Antonio Carlos Egypto
Um
personagem incrível, universalmente conhecido, vivendo aventuras fantásticas,
nasceu da pena do escritor italiano Carlo Collodi, no final do século XIX: Pinocchio. O boneco de madeira que aspirava humanizar-se,
sem ser capaz de se comportar à altura desse desafio, por desobediência e
ingenuidade quanto aos demais, cujo nariz crescia frente às mentiras que
proferia para se explicar, se defender ou fazer algo que desejava, e que tinha
como conselheiro o Grilo Falante, já foi tantas vezes revisitado e
reinterpretado desde o lançamento do original de Collodi, em 1883, que não
surpreende que novas versões apareçam.
No
caso, o filme de animação musical stop
motion do cineasta mexicano Guillermo Del Toro (e de Mark Gustafson) é uma
produção norte-americana caprichadíssima.
Realiza um espetáculo fascinante com seus bonecos, a trilha sonora de
Alexander Desplat e as vozes de um elenco de ótimos atores e atrizes: Gregory
Mannn (Pinóquio), David Bradley (Gepeto), Ewan McGregor (o Grilo), Tilda
Swinton, Finn Wolfhard, Ron Pelman, Cate Blanchet. É uma versão moderna do personagem. O que, no caso de Guillermo Del Toro,
significou uma história com um viés mais sombrio e mais político. Pinóquio, como personagem infanto-juvenil,
está lá e a animação é atraente para as crianças. Mas o filme conversa com um universo mais
amplo, capaz de incluir facilmente os adultos.
Fala,
por exemplo, da relação pai e filho como expectativa e como imperfeição,
enquanto regra. Atribui a Gepeto a busca
de um filho para compensar a perda de outro.
E ele, magicamente, cria o boneco de madeira que vive. E como!
Capaz de grandes aventuras e até de salvar a vida do “pai”. Esse filho de Gepeto que morreu remete ao
período da Primeira Guerra Mundial e Pinóquio vai representar para o Duce em plena Itália fascista de Benito
Mussolini (que aparece como boneco). E é
capaz de ridicularizar o ditador fascista.
Muita liberdade criativa em relação à história original? Claro!

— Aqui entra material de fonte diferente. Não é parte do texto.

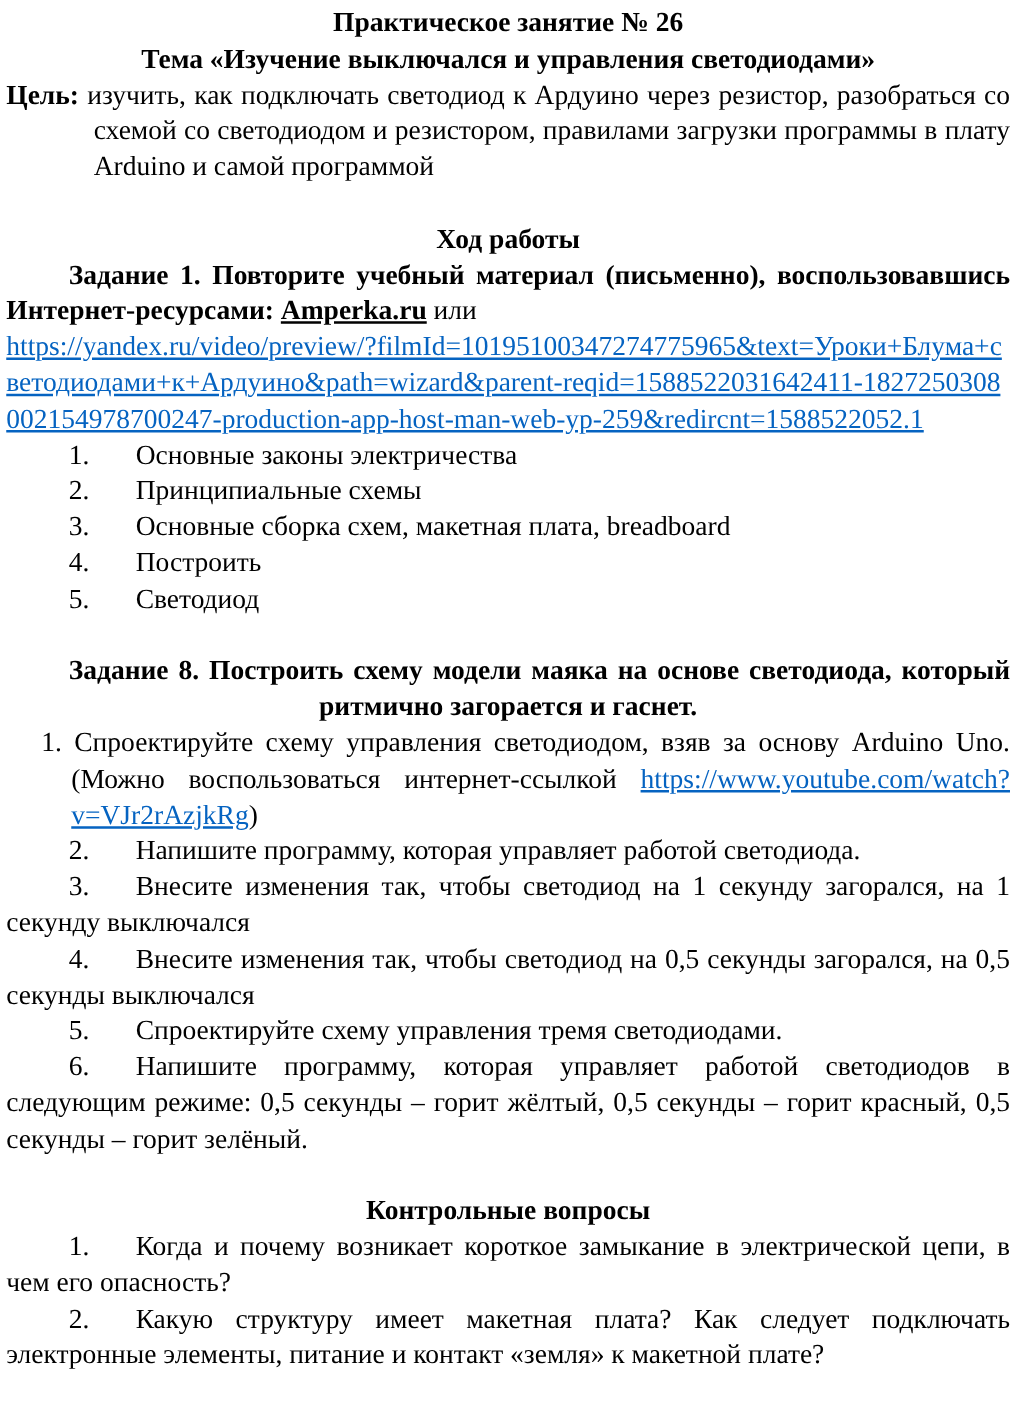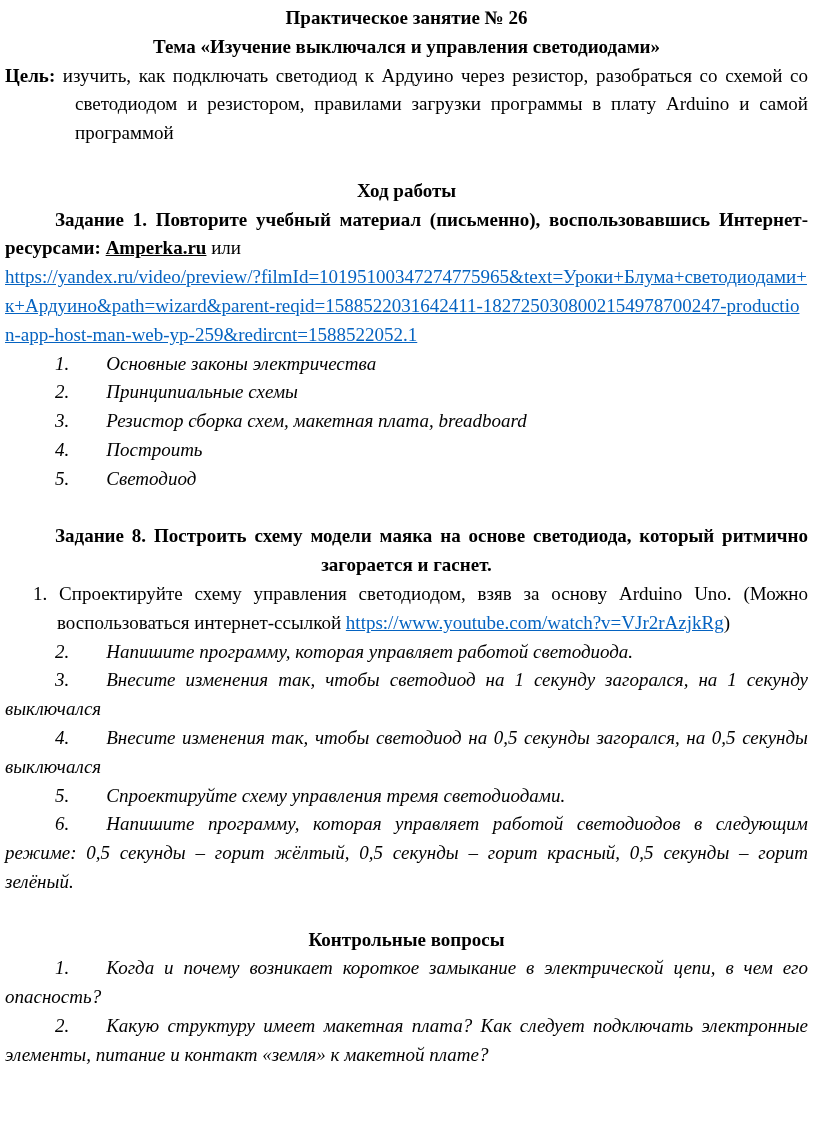--- a/index.html
+++ b/index.html
@@ -2,35 +2,35 @@
 <html><head>
 <meta charset="utf-8">
 <style>
   html,body{margin:0;padding:0;background:#ffffff;}
   .page{
     width:816px;
     height:1128px;
     box-sizing:border-box;
     padding:4px 8px 0 5px;
     font-family:"Liberation Serif","DejaVu Serif",serif;
-    font-size:19px;
+    font-size:22px;
     line-height:28.8px;
     color:#000000;
     overflow:hidden;
     background:#ffffff;
   }
   p{margin:0;}
   .center{text-align:center;}
   .bold{font-weight:bold;}
   .just{text-align:justify;}
   .indent{text-indent:50px;}
   .gap-top{margin-top:28.8px;}
   .goal{padding-left:70px;text-indent:-70px;}
   .center-last{text-align-last:center;}
-  .li{text-align:justify;text-indent:50px;font-style:italic;}
+  .li{text-align:justify;text-indent:50px;}
   .tab{display:inline-block;width:37px;}
   .t2first{padding-left:52px;text-indent:-24px;}
   .url-par{word-break:break-all;}
   .link{color:#0563c1;text-decoration:underline;cursor:pointer;}
   .ul{text-decoration:underline;}
   .norm{font-weight:normal;}
 </style>
 </head>
 <body>
 
@@ -42,21 +42,21 @@
   <p class="just goal"><b>Цель:</b> <span>изучить, как подключать светодиод к Ардуино через резистор, разобраться со схемой со светодиодом и резистором, правилами загрузки программы в плату Arduino и самой программой</span></p>
 
   <p class="center bold gap-top">Ход работы</p>
 
   <p class="just indent bold"><span>Задание 1. Повторите учебный материал (письменно), воспользовавшись Интернет-ресурсами: </span><span class="ul">Amperka.ru</span><span class="norm">  или</span></p>
 
   <p class="just url-par"><a class="link">https://yandex.ru/video/preview/?filmId=10195100347274775965&amp;text=Уроки+Блума+светодиодами+к+Ардуино&amp;path=wizard&amp;parent-reqid=1588522031642411-1827250308002154978700247-production-app-host-man-web-yp-259&amp;redircnt=1588522052.1</a></p>
 
   <p class="li"><span>1.</span><span class="tab"></span><span>Основные законы электричества</span></p>
   <p class="li"><span>2.</span><span class="tab"></span><span>Принципиальные схемы</span></p>
-  <p class="li"><span>3.</span><span class="tab"></span><span>Резистор сборка схем, макетная плата, breadboard</span></p>
+  <p class="li"><span>3.</span><span class="tab"></span><span>Основные сборка схем, макетная плата, breadboard</span></p>
   <p class="li"><span>4.</span><span class="tab"></span><span>Построить</span></p>
   <p class="li"><span>5.</span><span class="tab"></span><span>Светодиод</span></p>
 
   <p class="just indent bold gap-top center-last">Задание 8. Построить схему модели маяка на основе светодиода, который ритмично загорается и гаснет.</p>
 
   <p class="just t2first"><span>1.</span> <span>Спроектируйте схему управления светодиодом, взяв за основу Arduino Uno. (Можно воспользоваться интернет-ссылкой </span><a class="link">https://www.youtube.com/watch?v=VJr2rAzjkRg</a><span>)</span></p>
 
   <p class="li"><span>2.</span><span class="tab"></span><span>Напишите программу, которая управляет работой светодиода.</span></p>
   <p class="li"><span>3.</span><span class="tab"></span><span>Внесите изменения так, чтобы светодиод на 1 секунду загорался, на 1 секунду выключался</span></p>
   <p class="li"><span>4.</span><span class="tab"></span><span>Внесите изменения так, чтобы светодиод на 0,5 секунды загорался, на 0,5 секунды выключался</span></p>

Porém, é preciso dizer: todo o espírito aventureiro e muitas das
histórias do livro de Collodi estão lá, respeitando esse espírito da criação
original.
A
leitura moral das atitudes de Pinóquio, naturalmente, mais valoriza do que
critica a sua desobediência frente aos adultos, o que incrementa o caráter
aventureiro da narrativa. A questão
afetiva, da relação pai e filho, é plenamente preservada. Só que com mais realismo. Nunca somos os pais que desejaríamos ser, nem
os filhos que gostaríamos de ter sido.
Porque a vida é assim. As
idealizações não resolvem nada, só atrapalham.
Enfim,
o filme é bonito, empolgante, o roteiro é inteligente, resgata um personagem
maravilhoso. A técnica de animação é
magnífica. Acaba alcançando um padrão
visual excelente, que nos permite embarcar na fantasia por inteiro. O “Pinóquio” de Guillermo Del Toro tem quase
duas horas de duração, mas flui com leveza e encanta. Nem dá para sentir o tempo passar.